1

I have a matrix in MATLAB, and I want to determine which row contains the most zeros. That is, I want to find the sparsest row (and column) in the matrix. Any way to do this more efficiently than looping with mat(sum(mat==0,i)==i,:)? Or is this the preferred method?

I'm using this for an implementation of an LU-factorization by using "minimum-degree ordering heuristic" to solve a linear system.

Adriaan
  • 17,741
  • 7
  • 42
  • 75

2 Answers2

7

To find the "sparsest" row if I'm interpreting this correctly, that means you want to find the row with the most number of zeroes. You can use sum in a vectorized fashion combined with max to figure that out:

[~, row] = max(sum(mat == 0, 2));

mat == 0 will convert your entire matrix into true/false such that true is a zero value and false otherwise, then we use sum and sum over each row individually. This will reduce the problem such that each element counts up how many zero elements we encountered per row. Using the second output of max on this result, row will thus contain whichever row had the largest amount of zeroes. We ignore the first output as this will output the actual largest value which we don't care about given your problem.

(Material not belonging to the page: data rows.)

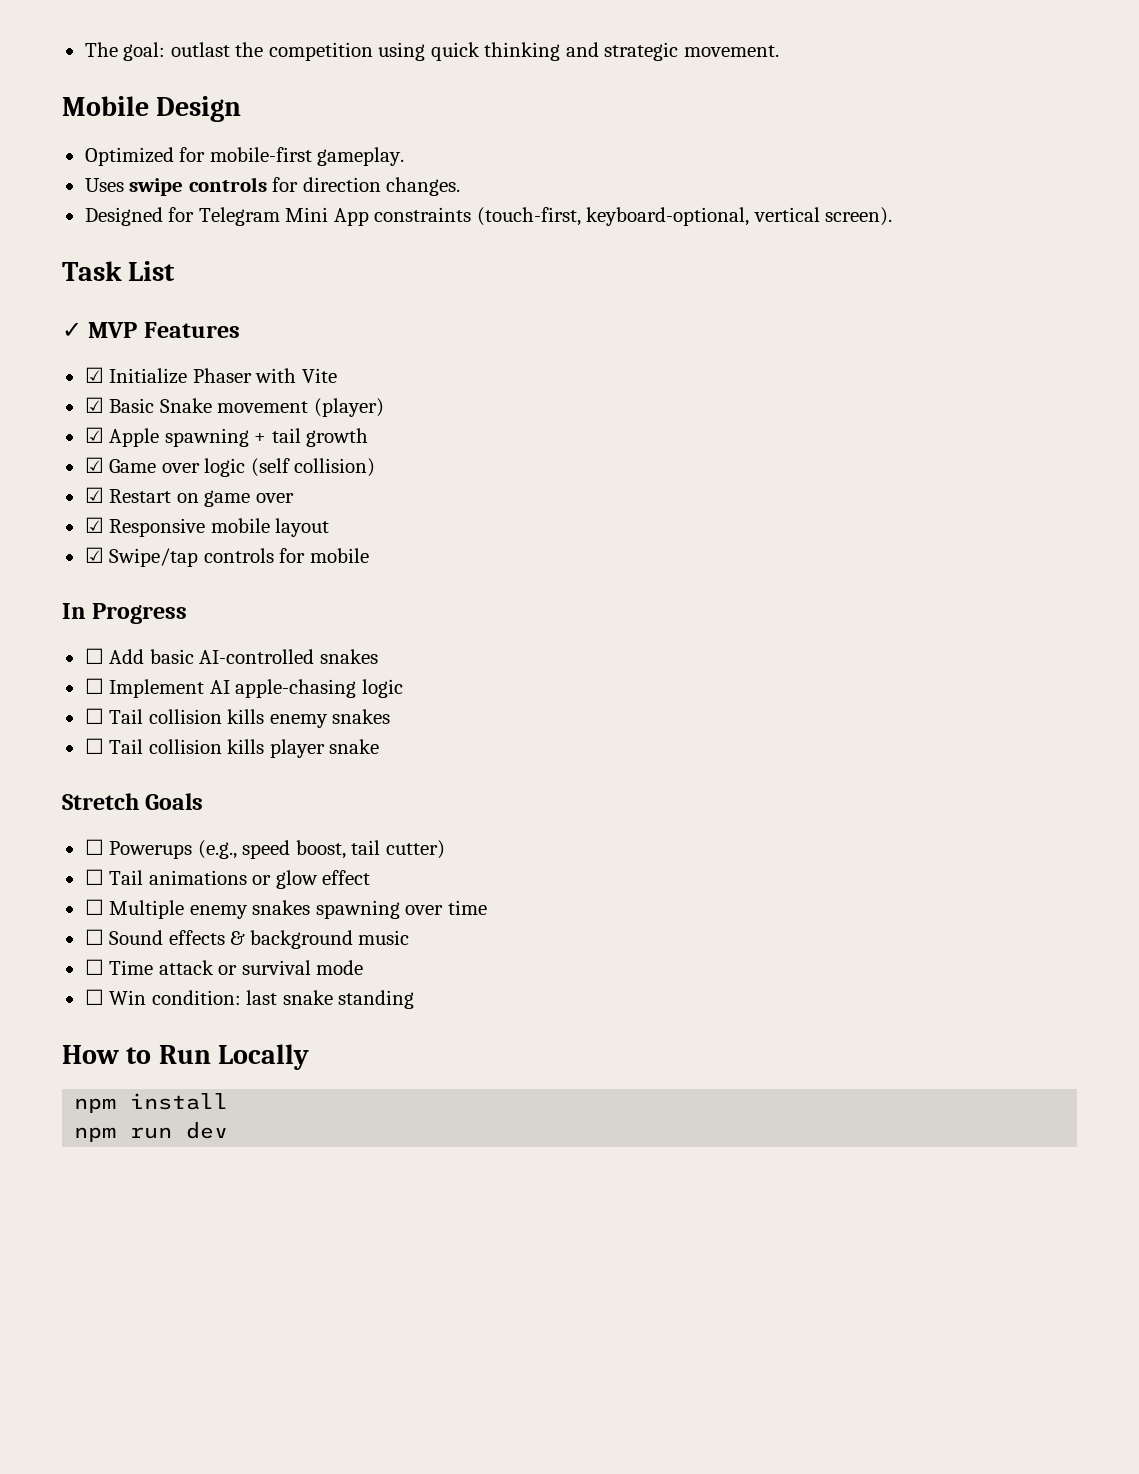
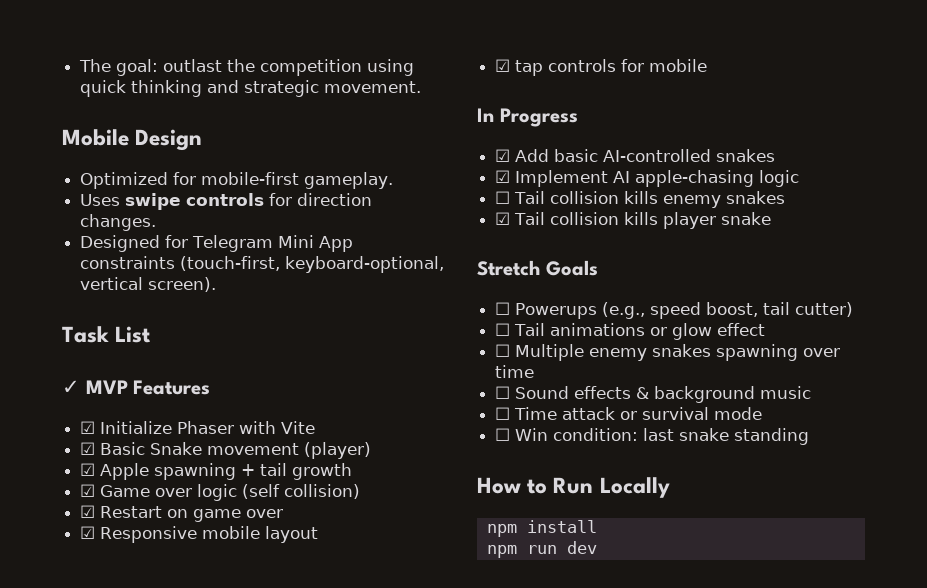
- ☑ Swipe/tap controls for mobile
+ ☑ tap controls for mobile
- ☐ Add basic AI-controlled snakes
+ ☑ Add basic AI-controlled snakes
- ☐ Implement AI apple-chasing logic
+ ☑ Implement AI apple-chasing logic
- ☐ Tail collision kills player snake
+ ☑ Tail collision kills player snake

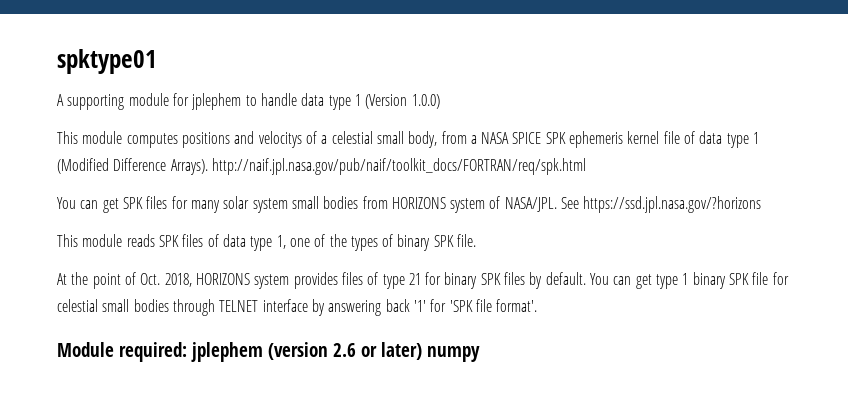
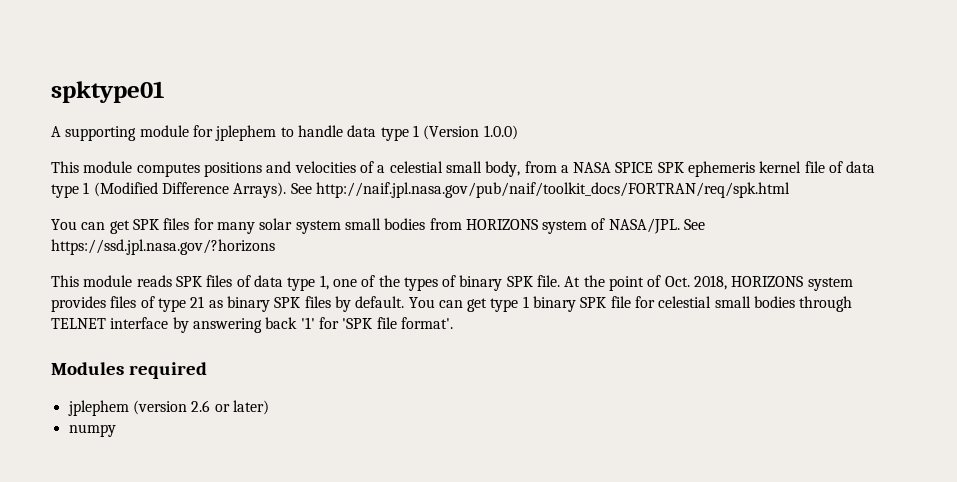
- This module computes positions and velocitys of a celestial small body, from a NASA SPICE SPK ephemeris kernel file of data type 1 (Modified Difference Arrays). http://naif.jpl.nasa.gov/pub/naif/toolkit_docs/FORTRAN/req/spk.html
+ This module computes positions and velocities of a celestial small body, from a NASA SPICE SPK ephemeris kernel file of data type 1 (Modified Difference Arrays). See http://naif.jpl.nasa.gov/pub/naif/toolkit_docs/FORTRAN/req/spk.html
- This module reads SPK files of data type 1, one of the types of binary SPK file.
- At the point of Oct. 2018, HORIZONS system provides files of type 21 for binary SPK files by default.
+ This module reads SPK files of data type 1, one of the types of binary SPK file. At the point of Oct. 2018, HORIZONS system provides files of type 21 as binary SPK files by default.
- Module required: jplephem (version 2.6 or later) numpy
+ Modules required
+ jplephem (version 2.6 or later)
+ numpy

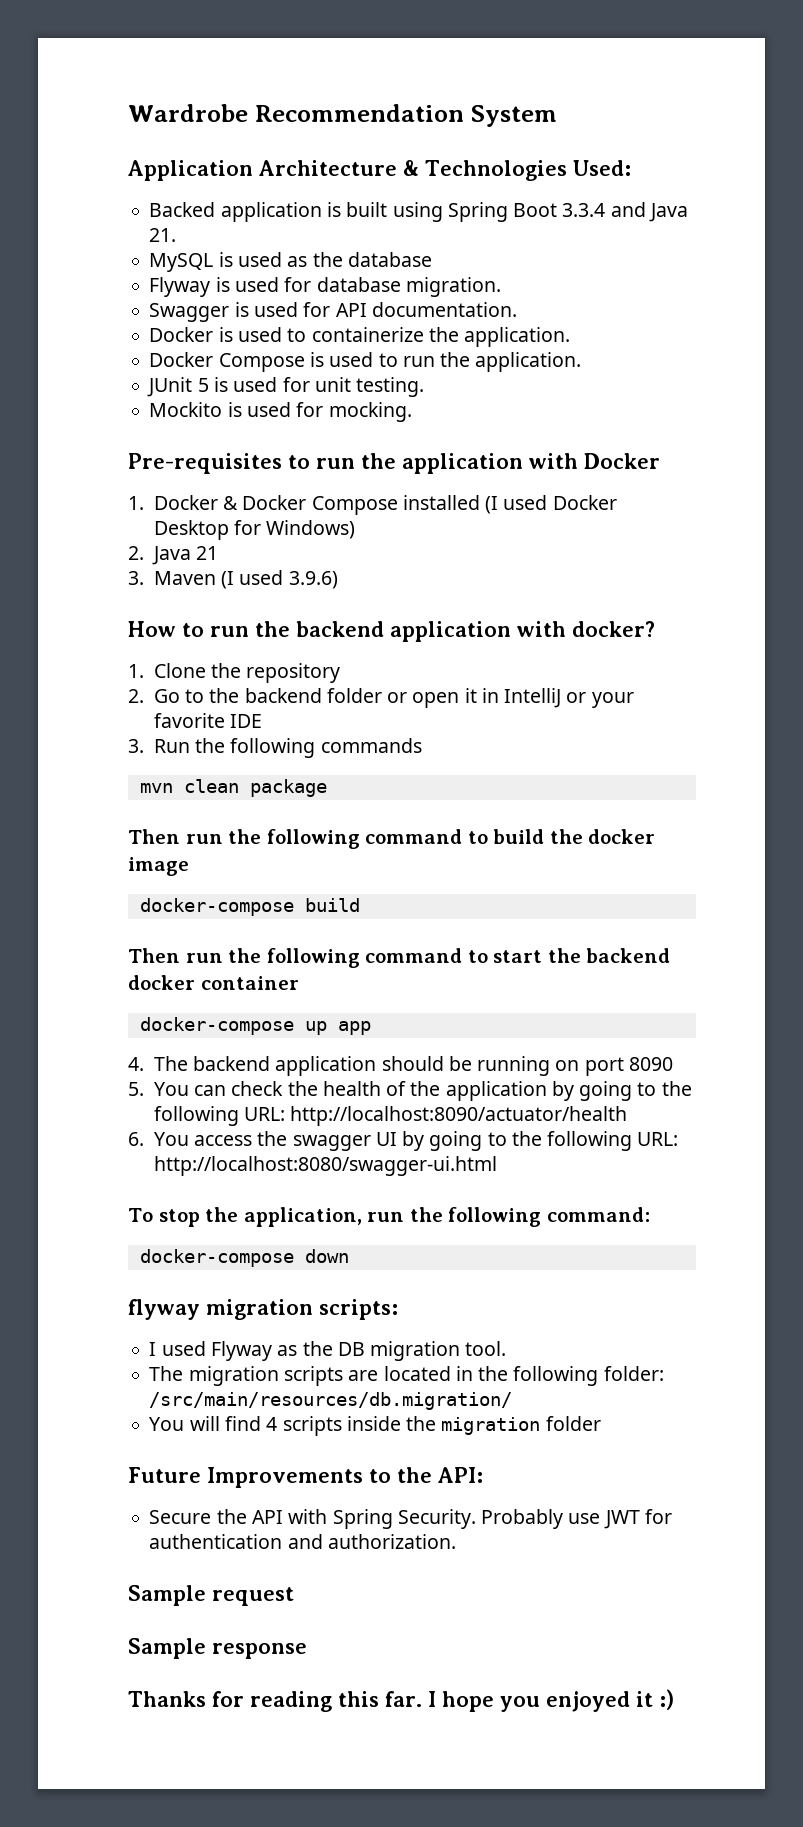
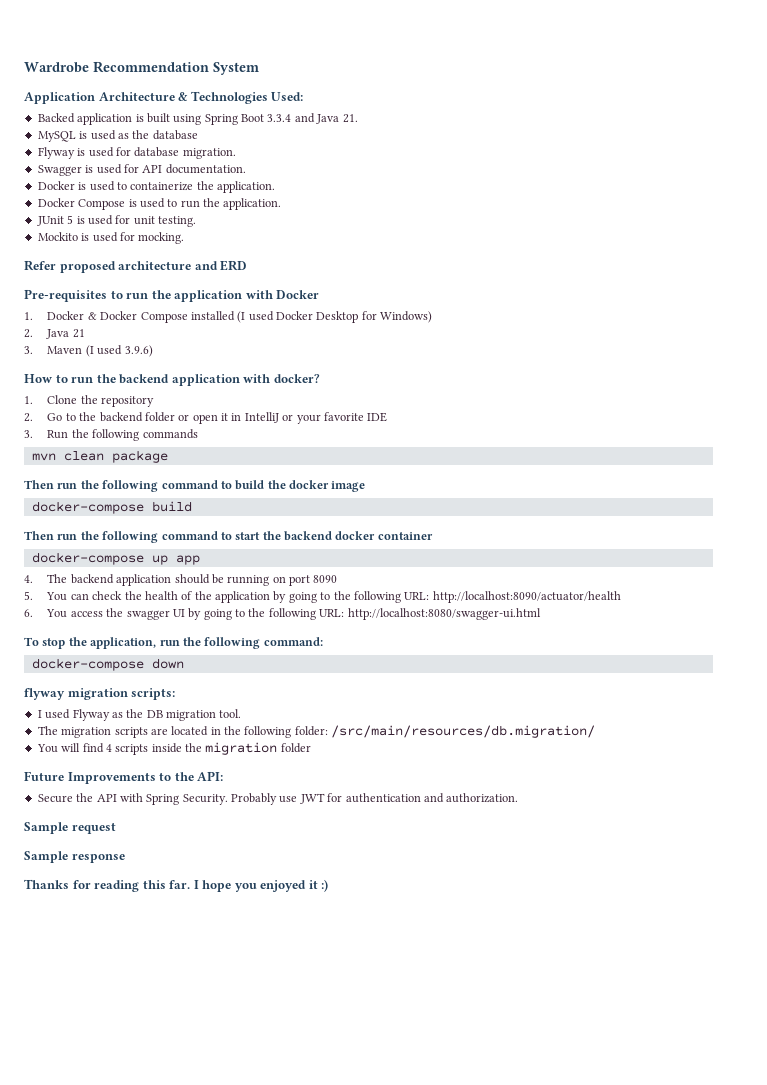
+ Refer proposed architecture and ERD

If you're concerned about speed, you can perform a matrix-vector multiplication with the converted true/false matrix with a vector of ones. This way it will perform the sum for you and thus the matrix gets promoted to double precision:

[~, row] = max((mat == 0)*ones(size(mat, 2), 1)));

Minor Note

Take note that if there are multiple rows that share the same number of the largest number of zeroes found, the limitation with this approach is that it will return the first row that satisfies this condition. In terms of your objective, I believe this should be sufficient. Also be aware that if your matrix contains no zeroes, the output of this approach will default to the first row. There are some corner cases that I didn't take into account, but I'm not sure to what extent you would need to check for these so I'll leave those out for the sake of simplicity.

rayryeng
  • 102,964
  • 22
  • 184
  • 193
2

I do not know of a function that can do this row-wise in a vectorised manner (that is, until I saw rayryeng's ingenious solution), but looping over nnz should be rather fast. Loops are no longer very slow, since the new engine came out with R2016a.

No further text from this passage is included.